===== Supplied records
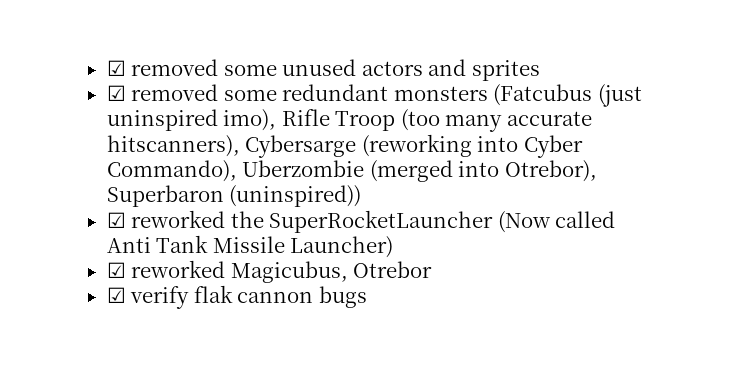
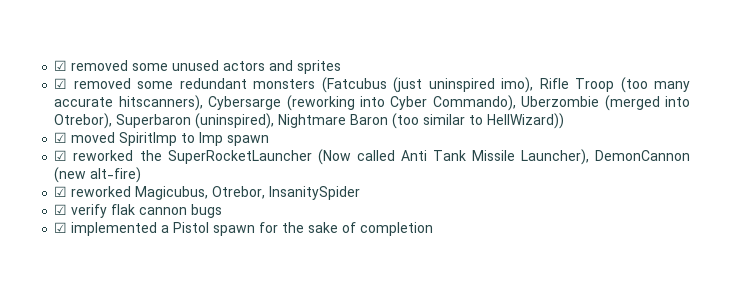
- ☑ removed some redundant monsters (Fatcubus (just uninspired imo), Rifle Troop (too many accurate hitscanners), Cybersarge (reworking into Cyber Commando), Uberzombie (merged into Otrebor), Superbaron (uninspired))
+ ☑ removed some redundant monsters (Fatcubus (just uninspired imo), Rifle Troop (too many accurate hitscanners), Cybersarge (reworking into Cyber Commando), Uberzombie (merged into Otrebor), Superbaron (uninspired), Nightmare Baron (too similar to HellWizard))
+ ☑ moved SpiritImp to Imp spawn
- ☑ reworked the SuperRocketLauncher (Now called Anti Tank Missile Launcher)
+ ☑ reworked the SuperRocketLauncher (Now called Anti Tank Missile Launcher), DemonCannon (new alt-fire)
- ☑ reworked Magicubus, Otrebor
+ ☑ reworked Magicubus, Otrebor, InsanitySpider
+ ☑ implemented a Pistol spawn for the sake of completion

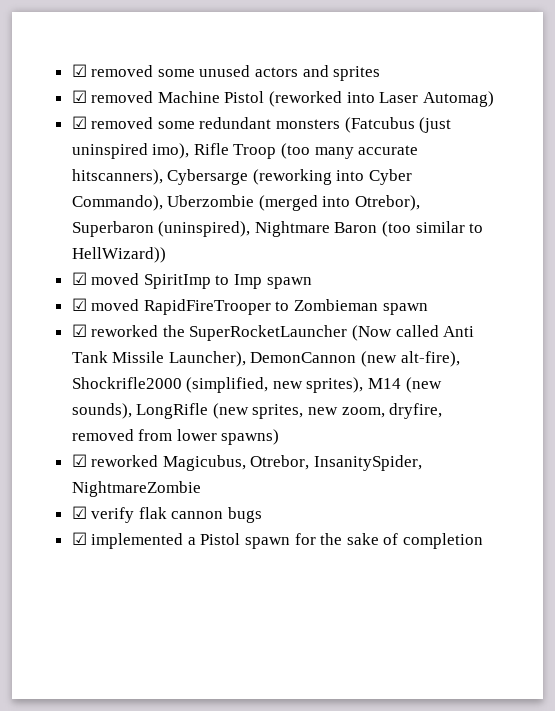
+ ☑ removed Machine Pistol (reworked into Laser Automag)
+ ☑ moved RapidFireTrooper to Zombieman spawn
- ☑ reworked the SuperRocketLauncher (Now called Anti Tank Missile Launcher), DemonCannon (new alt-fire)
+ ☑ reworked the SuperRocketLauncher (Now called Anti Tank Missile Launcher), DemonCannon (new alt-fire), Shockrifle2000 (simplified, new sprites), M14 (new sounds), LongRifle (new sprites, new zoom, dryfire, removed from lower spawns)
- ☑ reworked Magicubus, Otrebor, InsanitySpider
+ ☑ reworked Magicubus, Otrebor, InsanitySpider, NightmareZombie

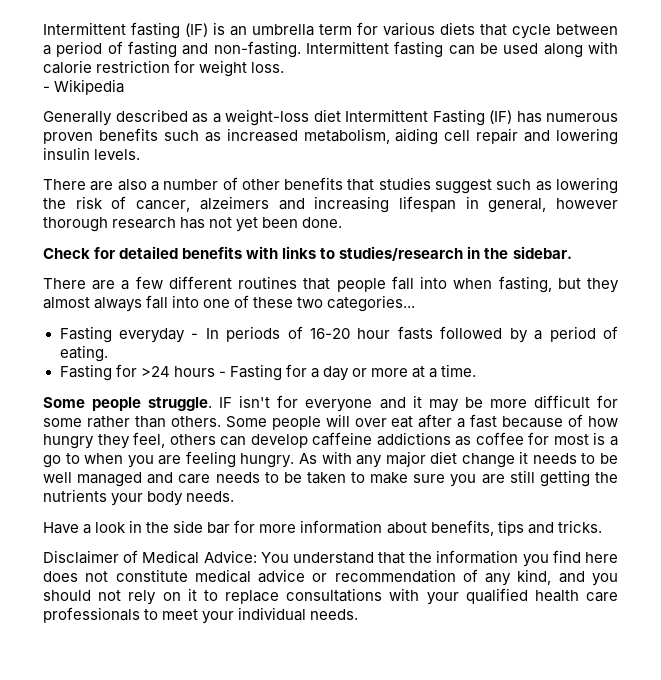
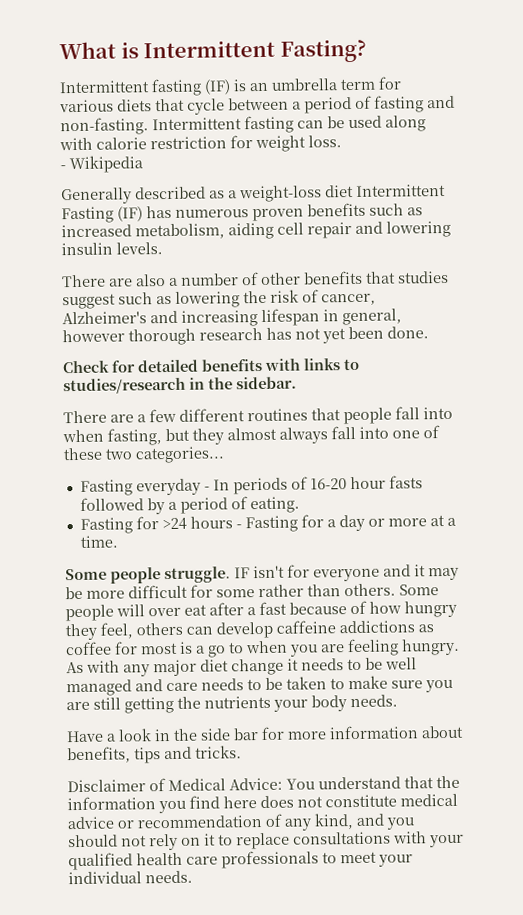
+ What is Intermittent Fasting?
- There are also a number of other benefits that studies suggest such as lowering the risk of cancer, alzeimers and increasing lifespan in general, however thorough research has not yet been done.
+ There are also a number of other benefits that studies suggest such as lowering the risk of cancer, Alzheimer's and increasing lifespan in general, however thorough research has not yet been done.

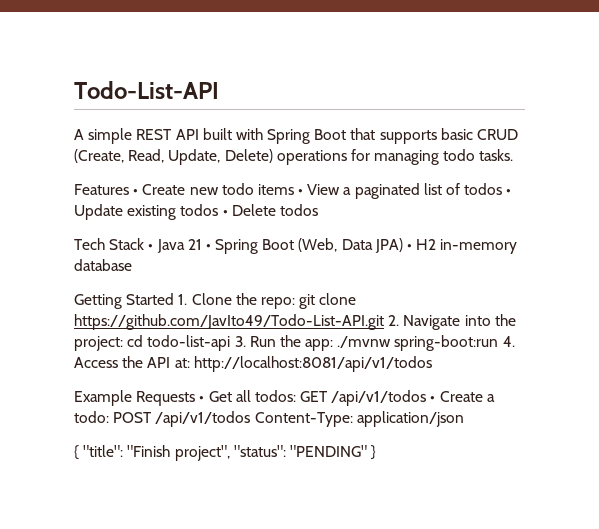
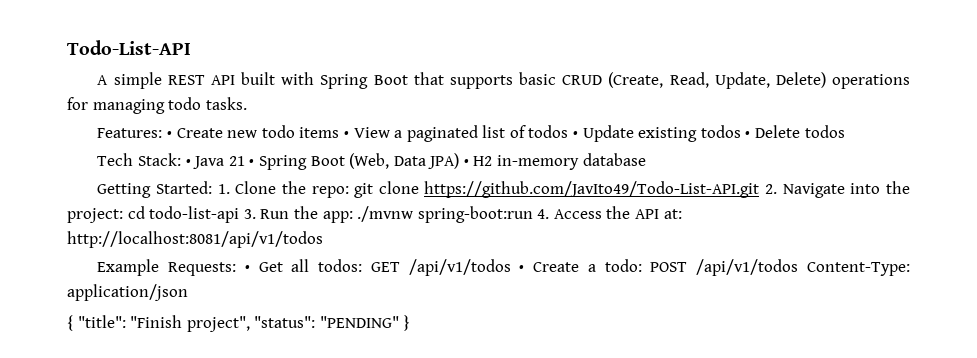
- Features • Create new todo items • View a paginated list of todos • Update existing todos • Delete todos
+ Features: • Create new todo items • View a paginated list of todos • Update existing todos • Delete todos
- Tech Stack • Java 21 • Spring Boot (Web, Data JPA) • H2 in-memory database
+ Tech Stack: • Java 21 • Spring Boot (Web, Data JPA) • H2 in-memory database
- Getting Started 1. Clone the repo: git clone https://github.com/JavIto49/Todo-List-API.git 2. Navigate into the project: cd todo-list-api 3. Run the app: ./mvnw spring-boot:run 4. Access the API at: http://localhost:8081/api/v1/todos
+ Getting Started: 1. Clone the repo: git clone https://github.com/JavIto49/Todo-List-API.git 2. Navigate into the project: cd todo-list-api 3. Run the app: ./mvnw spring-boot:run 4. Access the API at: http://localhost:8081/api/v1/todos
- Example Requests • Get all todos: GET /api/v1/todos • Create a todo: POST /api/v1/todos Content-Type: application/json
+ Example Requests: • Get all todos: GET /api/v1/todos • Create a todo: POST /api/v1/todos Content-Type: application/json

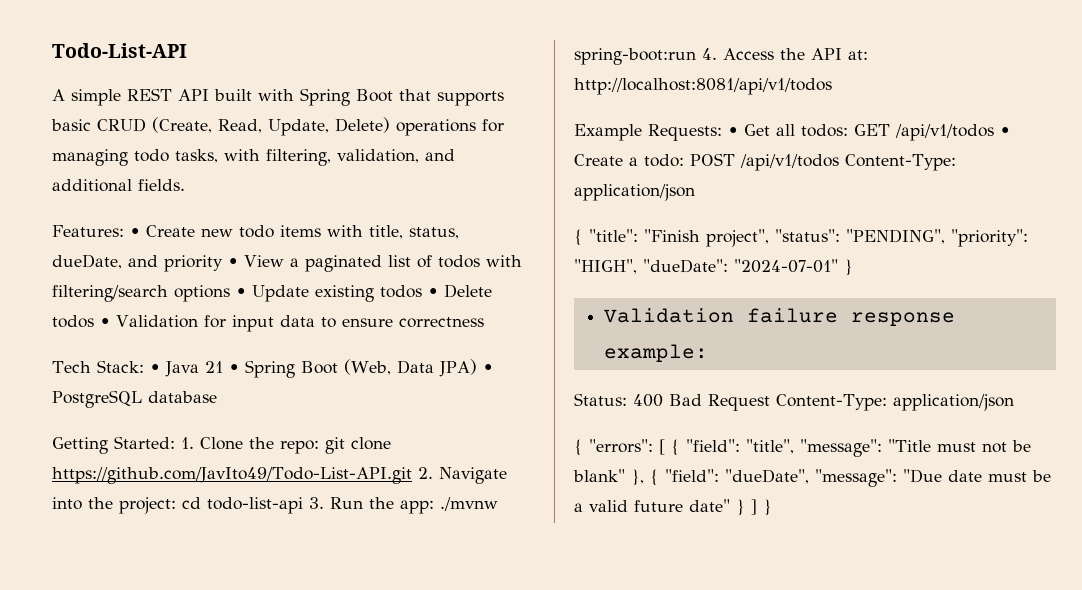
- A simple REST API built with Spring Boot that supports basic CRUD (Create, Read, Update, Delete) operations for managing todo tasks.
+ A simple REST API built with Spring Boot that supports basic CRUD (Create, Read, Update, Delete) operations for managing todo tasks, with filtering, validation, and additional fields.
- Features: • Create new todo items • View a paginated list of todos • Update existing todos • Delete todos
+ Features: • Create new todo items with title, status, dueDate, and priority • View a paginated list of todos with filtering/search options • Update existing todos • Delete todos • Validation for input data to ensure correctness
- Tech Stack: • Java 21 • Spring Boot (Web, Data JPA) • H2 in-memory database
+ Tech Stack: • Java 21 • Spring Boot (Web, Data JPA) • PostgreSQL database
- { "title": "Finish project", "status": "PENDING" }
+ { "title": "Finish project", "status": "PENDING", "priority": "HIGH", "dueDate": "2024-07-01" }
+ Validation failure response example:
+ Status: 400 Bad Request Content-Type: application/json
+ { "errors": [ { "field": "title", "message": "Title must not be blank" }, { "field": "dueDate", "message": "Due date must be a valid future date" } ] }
==========
» **Assignment**
From the entries above, write out only the lines starting at the line that holds "- Tech Stack •" and ending at the line that holds "Example Requests: •", keeping both and matching them exactly.

» **Response below**
- Tech Stack • Java 21 • Spring Boot (Web, Data JPA) • H2 in-memory database
+ Tech Stack: • Java 21 • Spring Boot (Web, Data JPA) • H2 in-memory database
- Getting Started 1. Clone the repo: git clone https://github.com/JavIto49/Todo-List-API.git 2. Navigate into the project: cd todo-list-api 3. Run the app: ./mvnw spring-boot:run 4. Access the API at: http://localhost:8081/api/v1/todos
+ Getting Started: 1. Clone the repo: git clone https://github.com/JavIto49/Todo-List-API.git 2. Navigate into the project: cd todo-list-api 3. Run the app: ./mvnw spring-boot:run 4. Access the API at: http://localhost:8081/api/v1/todos
- Example Requests • Get all todos: GET /api/v1/todos • Create a todo: POST /api/v1/todos Content-Type: application/json
+ Example Requests: • Get all todos: GET /api/v1/todos • Create a todo: POST /api/v1/todos Content-Type: application/json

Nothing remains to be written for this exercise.